India's Monsoon Rains Expected to be Near Normal
Date: 20-Apr-07
Country: INDIA
Author: Hari Ramachandran and Mayank Bhardwaj
The annual June-September monsoon is vital to the economic health of the US$885 billion economy because it provides the main source of water for agriculture, which generates more than a fifth of the country's gross domestic product.
Farming and related activity provide a livelihood to more than two-thirds of India's 1.1 billion people, and good rains usually spur rural spending on a wide range of industrial products from soap to motorcycles.
Bountiful rain helped the economy to expand at an average of over 8.5 percent over the past three years -- behind only China among major economies.
The India Meteorological Department said it expected rains this year at 95 percent of the long-term average with an error margin of 5 percent, based on a new statistical model to forecast rainfall.
SEEN LOWER THAN 2006
M. Rajeevan, a senior weather department official, told reporters rains were expected to be close to normal but lower than the total volume of rainfall received in 2006.
The rainfall in 2006 was 100 percent of the long period average, higher than 93 percent it forecast in April last year.
"It is near normal, but much depends on the distribution as the monsoon extends for four months," said a Mumbai-based commodity analyst. "The timely onset of the monsoon and its progress across the regions should boost farmers' confidence."
India had to order massive imports of wheat and pulses last year because rains were either late or caused floods in some regions, sending prices of food items sharply higher.
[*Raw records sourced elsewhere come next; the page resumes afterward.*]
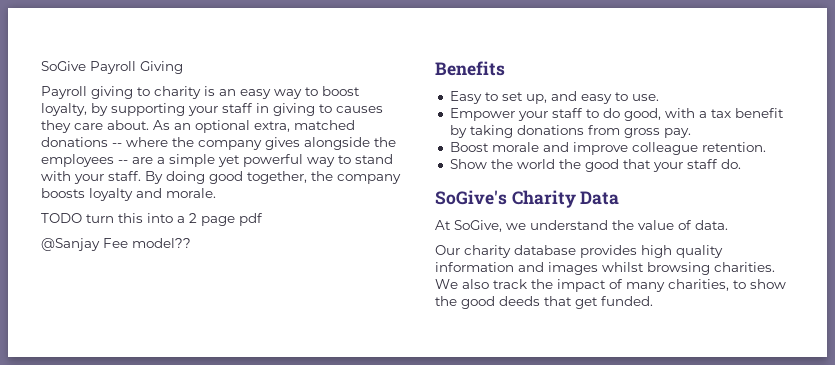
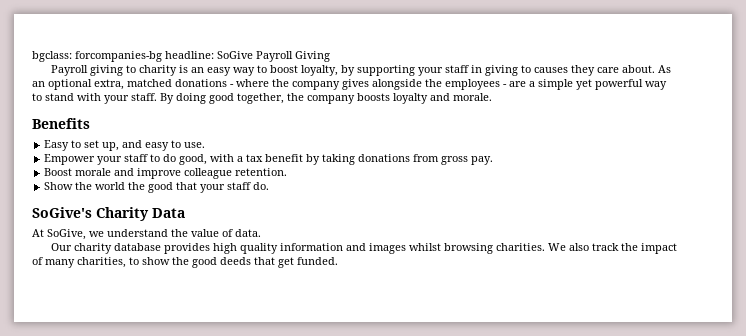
- SoGive Payroll Giving
+ bgclass: forcompanies-bg headline: SoGive Payroll Giving
- As an optional extra, matched donations -- where the company gives alongside the employees -- are a simple yet powerful way to stand with your staff.
+ As an optional extra, matched donations - where the company gives alongside the employees - are a simple yet powerful way to stand with your staff.
- TODO turn this into a 2 page pdf
- @Sanjay Fee model??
This pushed annual inflation to a two-year high at 6.7 percent in early 2007, forcing the central bank to raise interest rates and tighten money supply.
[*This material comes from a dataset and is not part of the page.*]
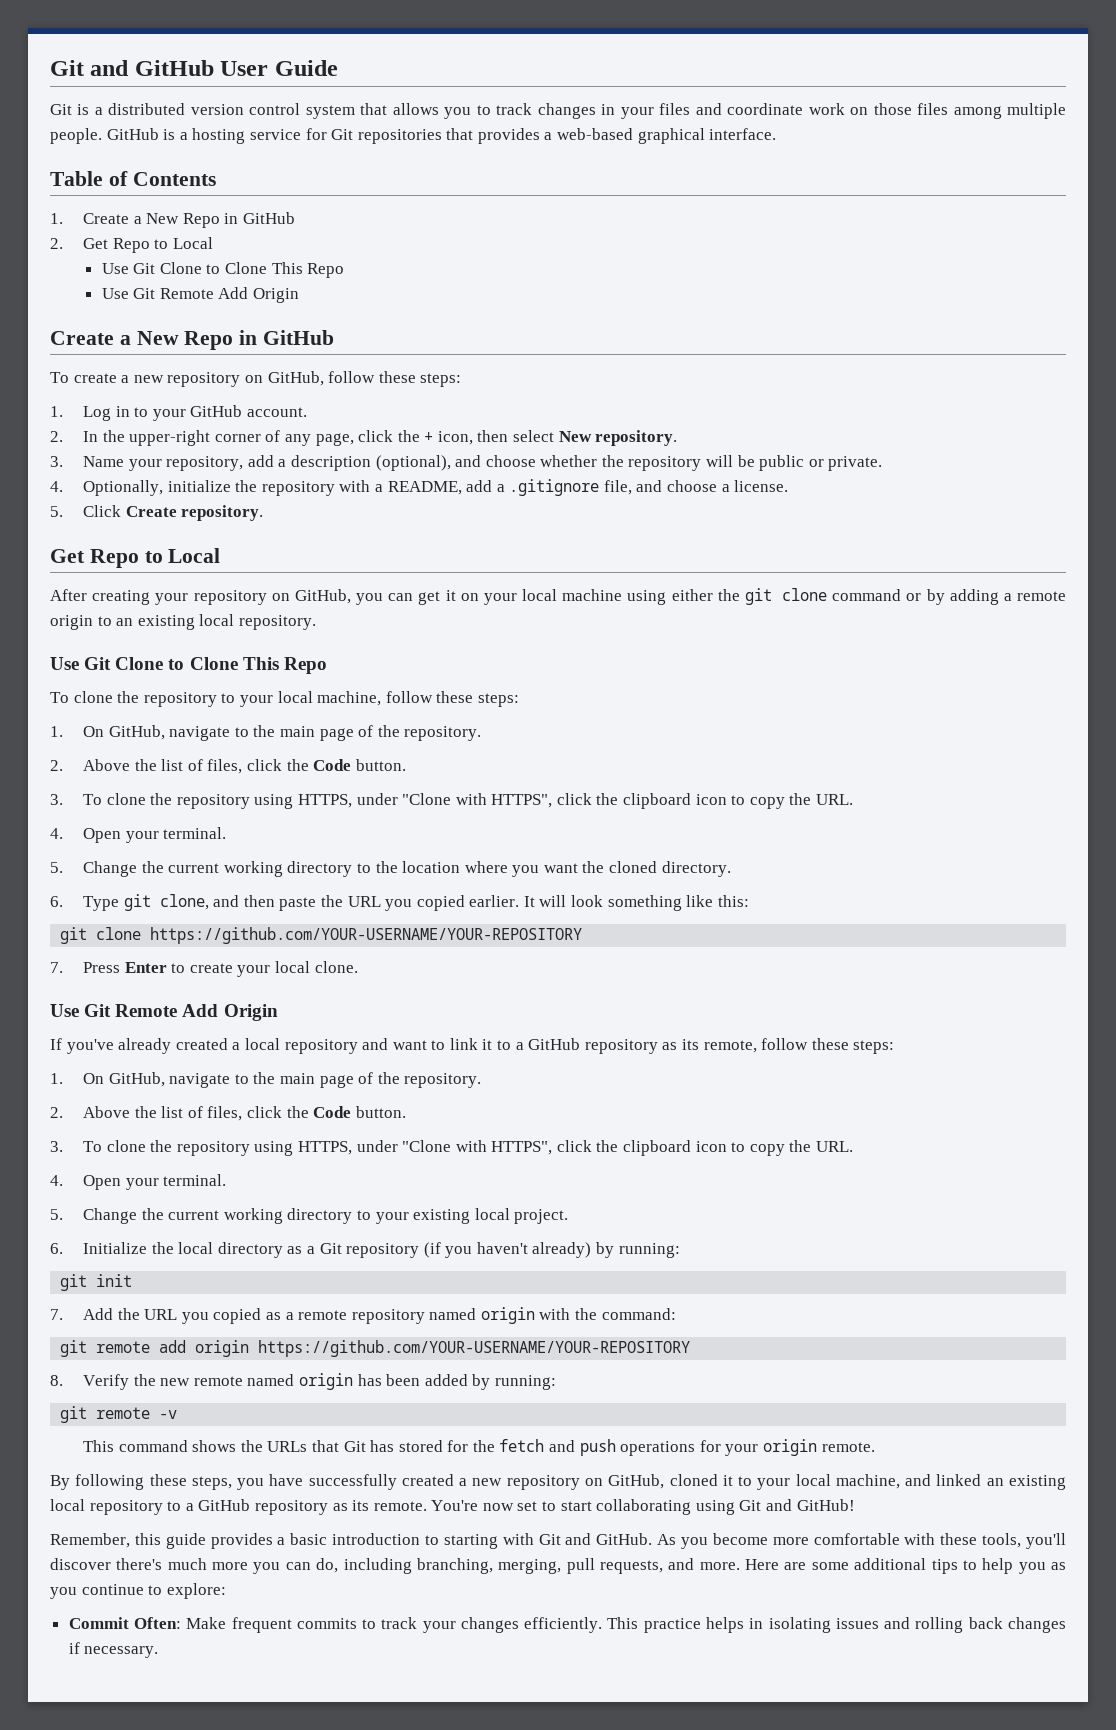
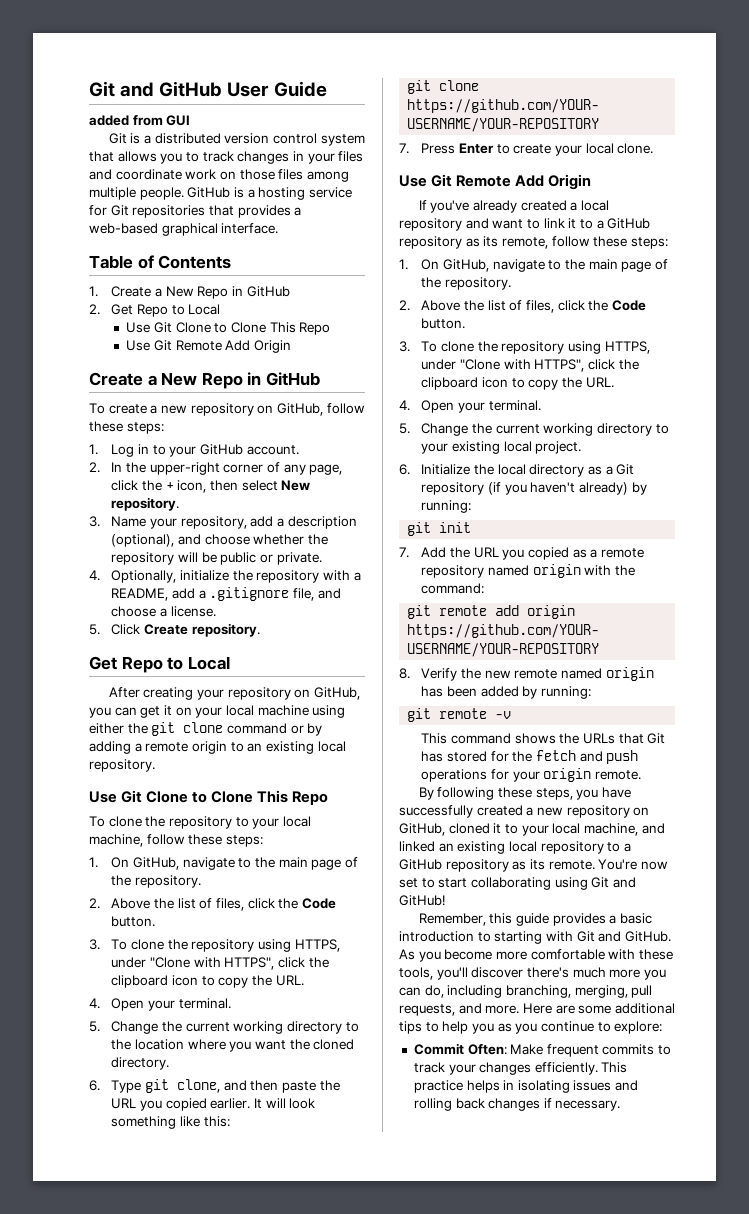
+ added from GUI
The weather department will give its forecast of the onset of rains over the southern Kerala coast in May and a seasonal forecast in June.
Farm Secretary P.K. Mishra said the forecast was not a cause for concern as taking into account a 5 percent margin, rains could turn out to be more than average.
Traders said good monsoon would boost rice, oilseeds, cotton, pulses and coarse grains crops as these were rain-dependent.
Most analysts said the forecast would be good for the economy provided the distribution of rains was even over the country.
"It is still early days yet. However, 95 percent of long-period average is a good enough outcome for the economy, assuming that the spatial and temporal distributions are along expected lines," said A. Prasanna, analyst with ICICI Securities.
The forecast implied that rains would be more or less normal, said Arun Kejriwal, strategist with KRIS Research.
"But it is too early to say as we are in the middle of April and the monsoon hits the Kerala coast by end of May," he said.
Most of India's farms are dependent on rain in the absence of modern irrigation facilities. The monsoons begin around June 1 in Kerala before spreading across the vast South Asian country over a four-month period.
In 2002, a drought hit many parts of the country, lowering agricultural production, while India witnessed the best monsoon in more than a decade in 2003, helping the country to reap bumper grain and oilseed harvests and lifting economic growth.